Título: A armadilha da dívida
Autor:
Fonte: O Estado de São Paulo, 11/03/2005, Editoriais, p. A3

O Município de São Paulo tem uma dívida de R$ 31,5 bilhões, equivalente a 244% da sua receita corrente líquida. Para atender às exigências da resolução do Senado que fixou o limite de endividamento dos municípios em 120% da receita líquida e estabeleceu um cronograma de ajuste para as prefeituras que ultrapassarem aquele limite, a Prefeitura de São Paulo teria de fazer pagamentos no valor de R$ 7 bilhões até o dia 30 de abril. Depois disso, teria de liquidar 1/15 do excesso da dívida, a cada ano, até atingir os parâmetros adotados pelo Senado. Tendo uma receita anual de pouco mais de R$ 13 bilhões, dos quais só 20% podem ser contingenciados, é óbvio que o Município não tem condições de amortizar R$ 7 bilhões no final do quarto mês de uma administração que herdou dívidas de curto prazo de cerca de R$ 2 bilhões e, por isso, teve de impor a seus credores um cronograma unilateral de pagamentos que muitos estão chamando de calote. Teria sido possível começar a reconduzir a dívida municipal ao limite fixado pelo Senado se a prefeita Marta Suplicy tivesse feito de sua administração um modelo de austeridade fiscal. Mas ela preferiu gastar o que a Prefeitura tinha e não tinha, na inútil tentativa de se reeleger.

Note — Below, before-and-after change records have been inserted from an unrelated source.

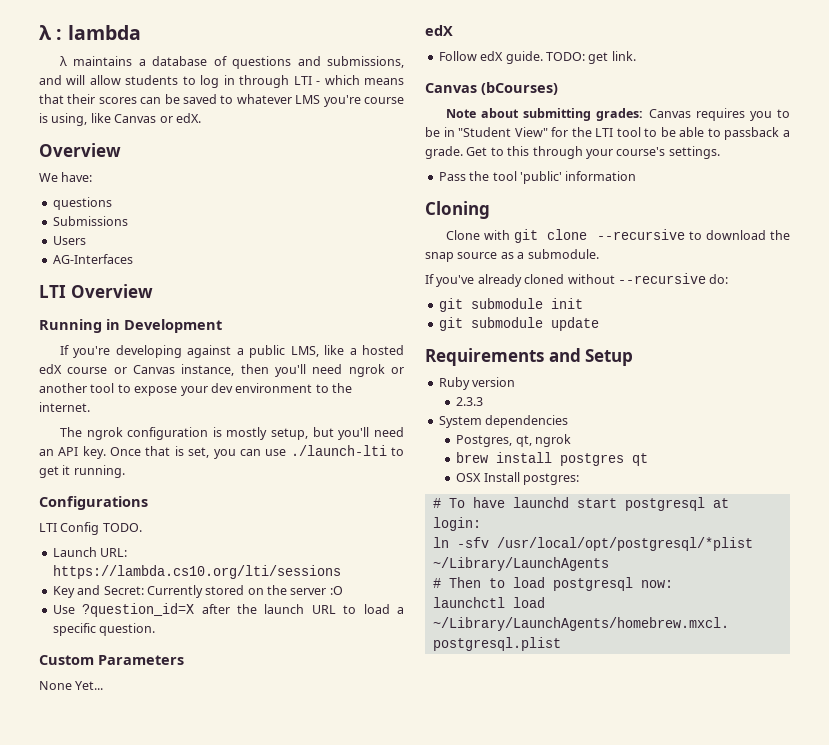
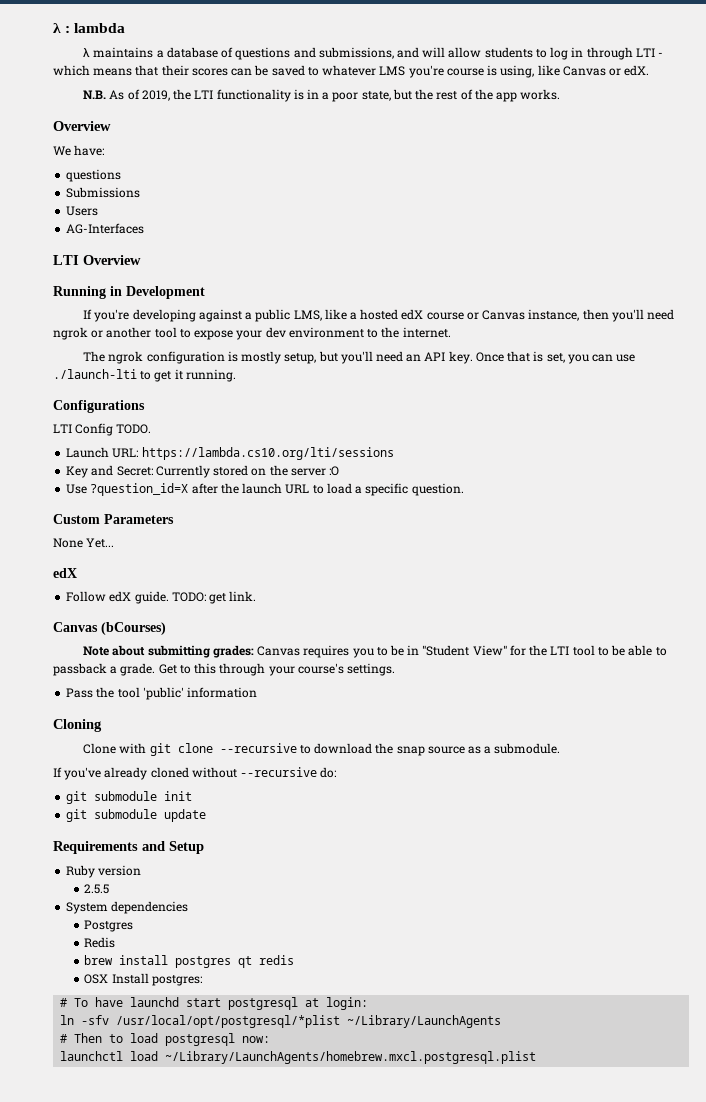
(201, 118) none -> [83,89,561,102] // N.B. As of 2019, the LTI functionality is in a poor state, but the rest of the app works.
[456,397,484,406] 2.3.3 -> [84,884,110,894] 2.5.5
[456,434,572,447] Postgres, qt, ngrok -> [84,920,134,932] [84,937,116,948] Postgres // Redis
(649, 459) none -> [259,955,295,965] redis

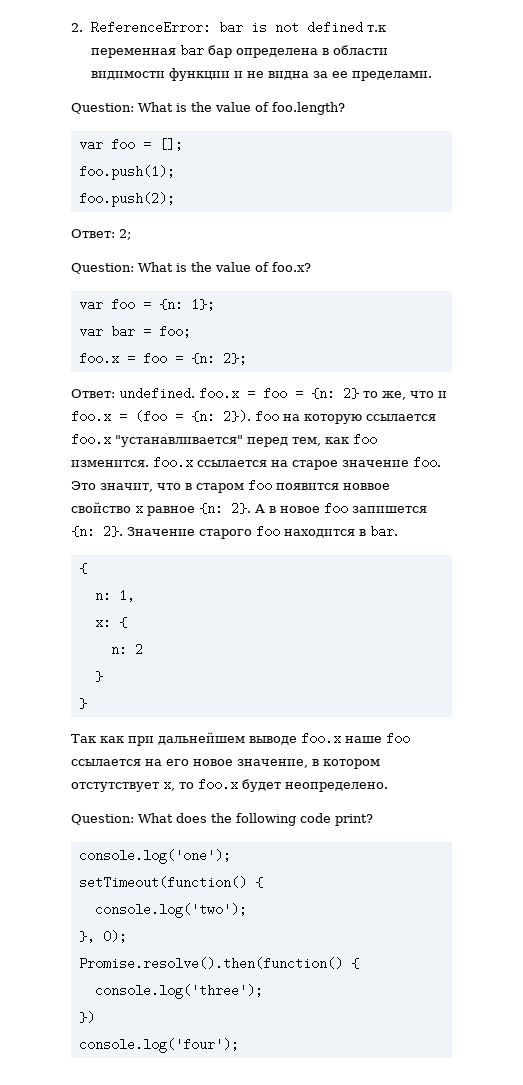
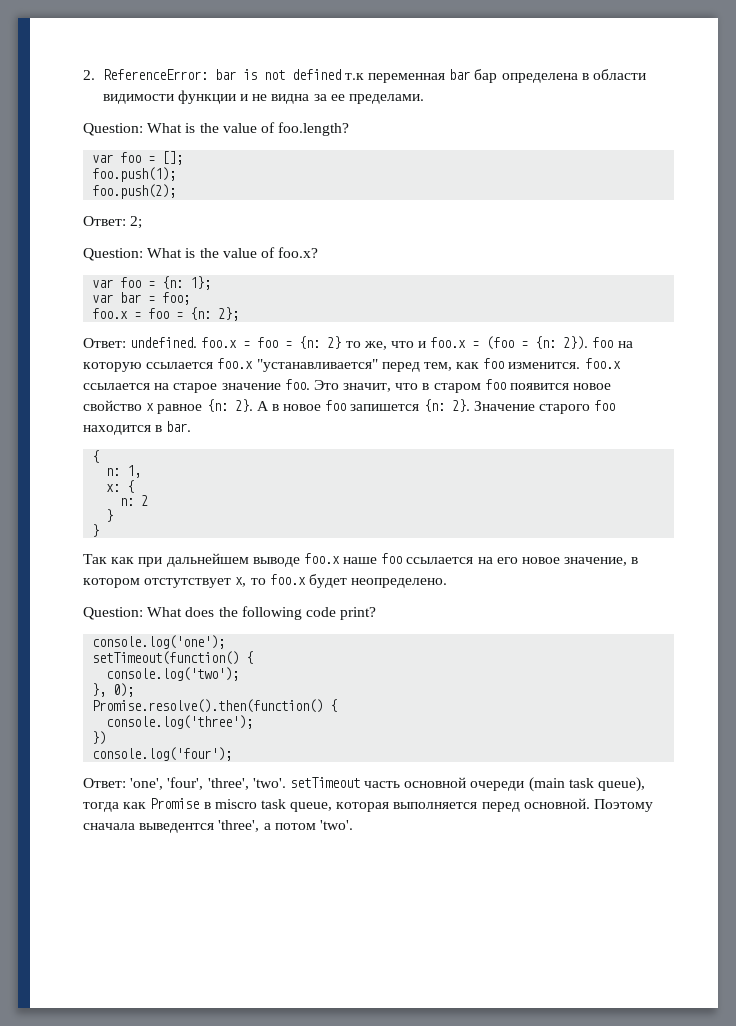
[343,483,390,490] новвое -> [573,383,612,390] новое
(239, 1045) none -> [83,777,646,792] [83,798,654,812] [83,820,353,833] // Ответ: 'one', 'four', 'three', 'two'. setTimeout часть основной очереди (main task queue), тогда как Promise в miscro task queue, которая выполняется перед основной. Поэтому сначала выведентся 'three', а потом 'two'.

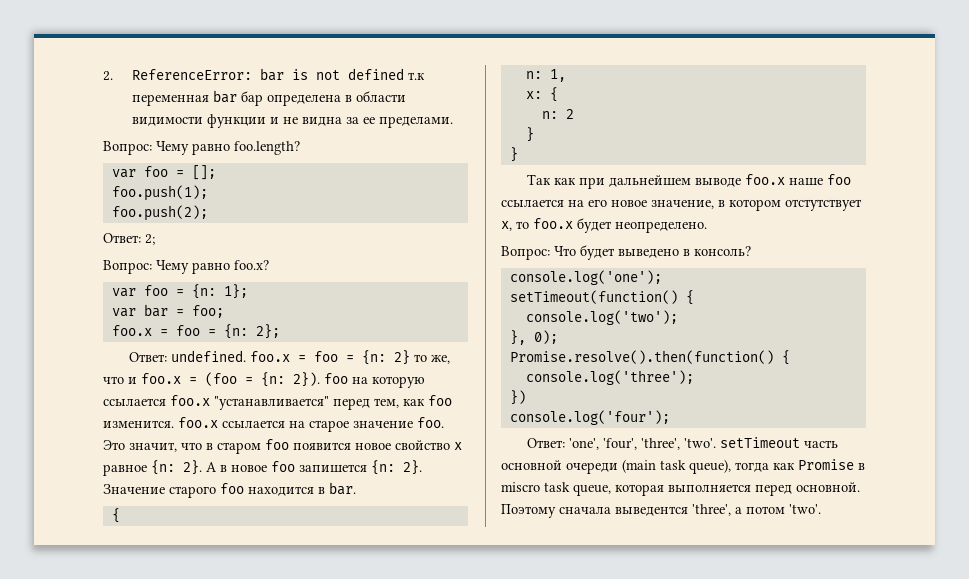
[83,122,275,136] Question: What is the value of -> [103,141,230,155] Вопрос: Чему равно
[83,247,275,261] Question: What is the value of -> [103,260,230,274] Вопрос: Чему равно
[83,606,377,620] Question: What does the following code print? -> [501,245,751,260] Вопрос: Что будет выведено в консоль?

Cabe, portanto, ao prefeito José Serra encontrar uma solução para um problema que, se não for equacionado a tempo e satisfatoriamente, pode sujeitar a cidade de São Paulo à penalidade prevista na Lei de Responsabilidade Fiscal. Os municípios que excedem o limite de endividamento e não tomam as providências necessárias para o ajuste, nos prazos determinados, ficam proibidos de receber transferências voluntárias da União. Em tempos normais, essa punição teria pouco mais que efeito moral para a cidade de São Paulo, que sempre recebeu minguados recursos federais, transferidos espontaneamente, exceto quando esteve sob o governo petista de Marta Suplicy e teve tratamento privilegiado do governo petista do presidente Lula. Agora, no entanto, dada a penúria dos cofres municipais, o prefeito José Serra não pode se dar ao luxo de dispensar as transferências voluntárias, por menores que sejam.

No começo da semana, o prefeito esteve em Brasília, discutindo com parlamentares as possíveis soluções para o caso da dívida paulistana. Marta Suplicy, no início de sua administração, pressionou o governo federal para que alterasse a Lei de Responsabilidade Fiscal, permitindo a renegociação do contrato que consolidou a dívida. O presidente Lula, apoiando sua equipe econômica, não admitiu o alvitre, que na prática destruiria o rígido regime de austeridade fiscal a que se submeteram Estados e municípios desde 2001. O prefeito José Serra, em cuja equipe de governo trabalham alguns dos principais idealizadores da Lei de Responsabilidade Fiscal, nem pensa em alterá-la.

E, na verdade, não é preciso. A disfunção que tem contribuído para a elevação vegetativa da dívida não está na lei, e sim no contrato. O que mais contribuiu para que a dívida transbordasse o limite fixado pelo Senado - e esse não é um problema apenas de São Paulo, mas de muitos municípios e alguns Estados - foi o impacto do IGP-DI, índice que corrige o débito, sofrido após a desvalorização cambial de 2002. Parte do problema seria resolvida com a substituição do IGP-DI pelo IPCA, índice menos oneroso, a curto prazo. Isso não significaria prejuízo para a União, visto que os dois índices tendem a convergir, a longo prazo.

O ex-procurador-geral da Fazenda Nacional Cid Heráclito de Queiróz, que deu forma jurídica à Lei de Responsabilidade Fiscal, garante que a substituição de índices não vulnera a lei. Ele sugere, ainda, que os créditos dos municípios junto ao Fundo de Compensação de Variações Salariais, considerados líquidos e certos, sejam abatidos do global da dívida ou das prestações - medida já prevista nos contratos, mas que a União não implementa para não afetar os resultados primários do setor público.

O ex-ministro Mailson da Nóbrega, por sua vez, recomenda que o Senado baixe resolução estabelecendo prazos razoáveis para que a trajetória da dívida convirja para os limites fixados, preservando, ao mesmo tempo, os níveis de superávit primário.

As medidas sugeridas não atingem a Lei de Responsabilidade Fiscal, que deve ser preservada a todo custo. E podem permitir que municípios como São Paulo saiam da armadilha representada pela impossibilidade material de equacionar a dívida aos padrões dos contratos e do Senado.